## Task description
Please restate the records that follow word for word, omitting any images.
::: Data supplied :::
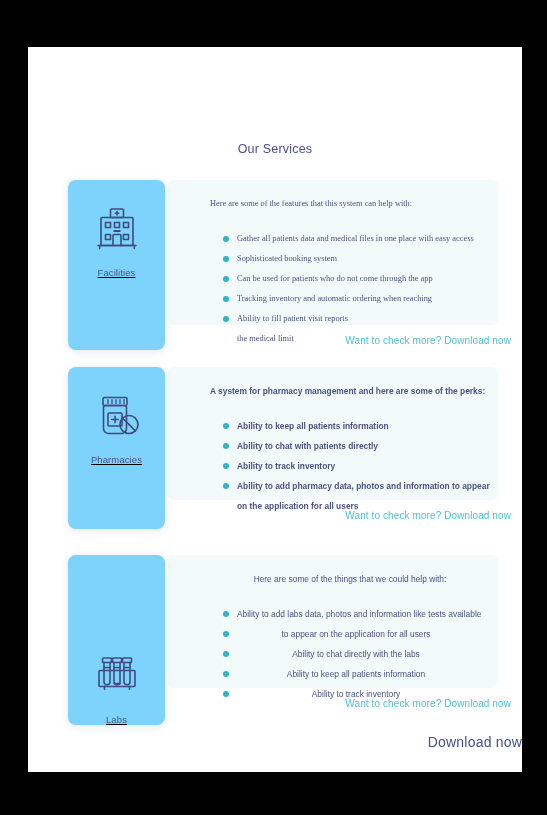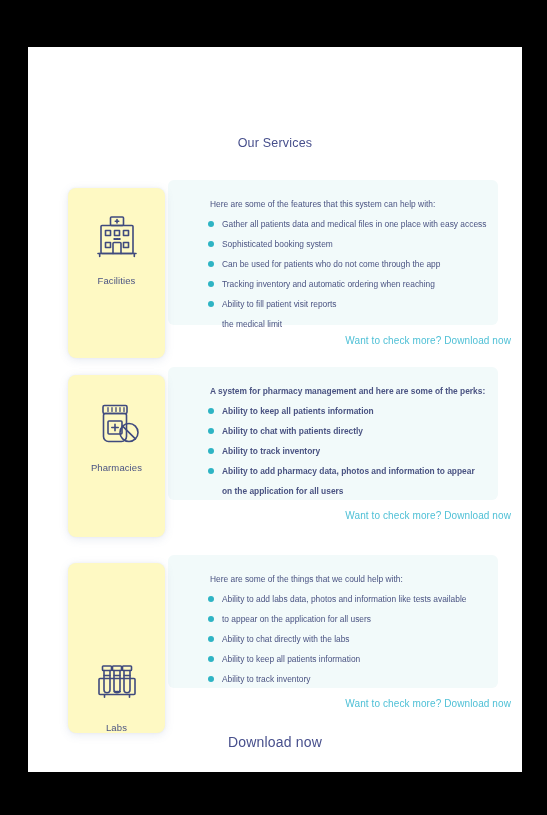--- a/index.html
+++ b/index.html
@@ -17,21 +17,21 @@
     position: absolute;
     left: 28px;
     top: 47px;
     width: 494px;
     height: 725px;
     background: #ffffff;
     overflow: hidden;
   }
   .page-title {
     position: absolute;
-    top: 89px;
+    top: 95px;
     left: 0;
     width: 494px;
     text-align: center;
     font-size: 12.5px;
     color: #474f8c;
     letter-spacing: 0.2px;
   }
   .service-block {
     position: absolute;
     left: 0;
@@ -42,38 +42,39 @@
   .block-3 { top: 508px; }
 
   .mint-panel {
     position: absolute;
     left: 140px;
     top: 0;
     width: 330px;
     background: #f2fafa;
     border-radius: 6px;
   }
-  .mp-1 { height: 145px; }
+  .mp-1 { height: 145px; font-family: Liberation Serif, serif; }
   .mp-2 { height: 133px; font-weight: bold; }
-  .mp-3 { height: 133px; }
+  .mp-3 { height: 133px; text-align: center; }
 
   .icon-card {
     position: absolute;
     left: 40px;
-    top: 8px;
+    top: 0;
     width: 97px;
-    background: #fef9c3;
+    background: #7dd3fc;
     border-radius: 8px;
     box-shadow: 0 2px 10px rgba(90,110,160,0.14), 0 0 2px rgba(90,110,160,0.10);
     display: flex;
     flex-direction: column;
     align-items: center;
     justify-content: flex-start;
     padding-top: 24px;
     box-sizing: border-box;
+    text-decoration: underline;
   }
   .ic-1 { height: 170px; }
   .ic-2 { height: 162px; }
   .ic-3 { height: 170px; justify-content: flex-end; }
 
   .icon-wrap {
     width: 52px;
     height: 52px;
     display: block;
   }
@@ -93,21 +94,21 @@
   }
   .intro-line {
     font-size: 8.4px;
     color: #4a5382;
     line-height: 20px;
     padding-left: 2px;
     white-space: nowrap;
   }
   .bullet-list {
     list-style: none;
-    margin: 0;
+    margin: 15px;
     padding: 0;
   }
   .bullet-item {
     position: relative;
     font-size: 8.4px;
     color: #4a5382;
     line-height: 20px;
     padding-left: 14px;
     white-space: nowrap;
   }
@@ -131,21 +132,21 @@
   }
   .cta-1 { top: 155px; }
   .cta-2 { top: 143px; }
   .cta-3 { top: 143px; }
 
   .footer-cta {
     position: absolute;
     left: 0;
     bottom: 22px;
     width: 494px;
-    text-align: center;
+    text-align: right;
     font-size: 14px;
     color: #474f8c;
     letter-spacing: 0.2px;
   }
 </style>
 </head>
 <body>
 
 <div class="page">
:::
## Your solution
--- a/index.html
+++ b/index.html
@@ -17,21 +17,21 @@
     position: absolute;
     left: 28px;
     top: 47px;
     width: 494px;
     height: 725px;
     background: #ffffff;
     overflow: hidden;
   }
   .page-title {
     position: absolute;
-    top: 89px;
+    top: 95px;
     left: 0;
     width: 494px;
     text-align: center;
     font-size: 12.5px;
     color: #474f8c;
     letter-spacing: 0.2px;
   }
   .service-block {
     position: absolute;
     left: 0;
@@ -42,38 +42,39 @@
   .block-3 { top: 508px; }
 
   .mint-panel {
     position: absolute;
     left: 140px;
     top: 0;
     width: 330px;
     background: #f2fafa;
     border-radius: 6px;
   }
-  .mp-1 { height: 145px; }
+  .mp-1 { height: 145px; font-family: Liberation Serif, serif; }
   .mp-2 { height: 133px; font-weight: bold; }
-  .mp-3 { height: 133px; }
+  .mp-3 { height: 133px; text-align: center; }
 
   .icon-card {
     position: absolute;
     left: 40px;
-    top: 8px;
+    top: 0;
     width: 97px;
-    background: #fef9c3;
+    background: #7dd3fc;
     border-radius: 8px;
     box-shadow: 0 2px 10px rgba(90,110,160,0.14), 0 0 2px rgba(90,110,160,0.10);
     display: flex;
     flex-direction: column;
     align-items: center;
     justify-content: flex-start;
     padding-top: 24px;
     box-sizing: border-box;
+    text-decoration: underline;
   }
   .ic-1 { height: 170px; }
   .ic-2 { height: 162px; }
   .ic-3 { height: 170px; justify-content: flex-end; }
 
   .icon-wrap {
     width: 52px;
     height: 52px;
     display: block;
   }
@@ -93,21 +94,21 @@
   }
   .intro-line {
     font-size: 8.4px;
     color: #4a5382;
     line-height: 20px;
     padding-left: 2px;
     white-space: nowrap;
   }
   .bullet-list {
     list-style: none;
-    margin: 0;
+    margin: 15px;
     padding: 0;
   }
   .bullet-item {
     position: relative;
     font-size: 8.4px;
     color: #4a5382;
     line-height: 20px;
     padding-left: 14px;
     white-space: nowrap;
   }
@@ -131,21 +132,21 @@
   }
   .cta-1 { top: 155px; }
   .cta-2 { top: 143px; }
   .cta-3 { top: 143px; }
 
   .footer-cta {
     position: absolute;
     left: 0;
     bottom: 22px;
     width: 494px;
-    text-align: center;
+    text-align: right;
     font-size: 14px;
     color: #474f8c;
     letter-spacing: 0.2px;
   }
 </style>
 </head>
 <body>
 
 <div class="page">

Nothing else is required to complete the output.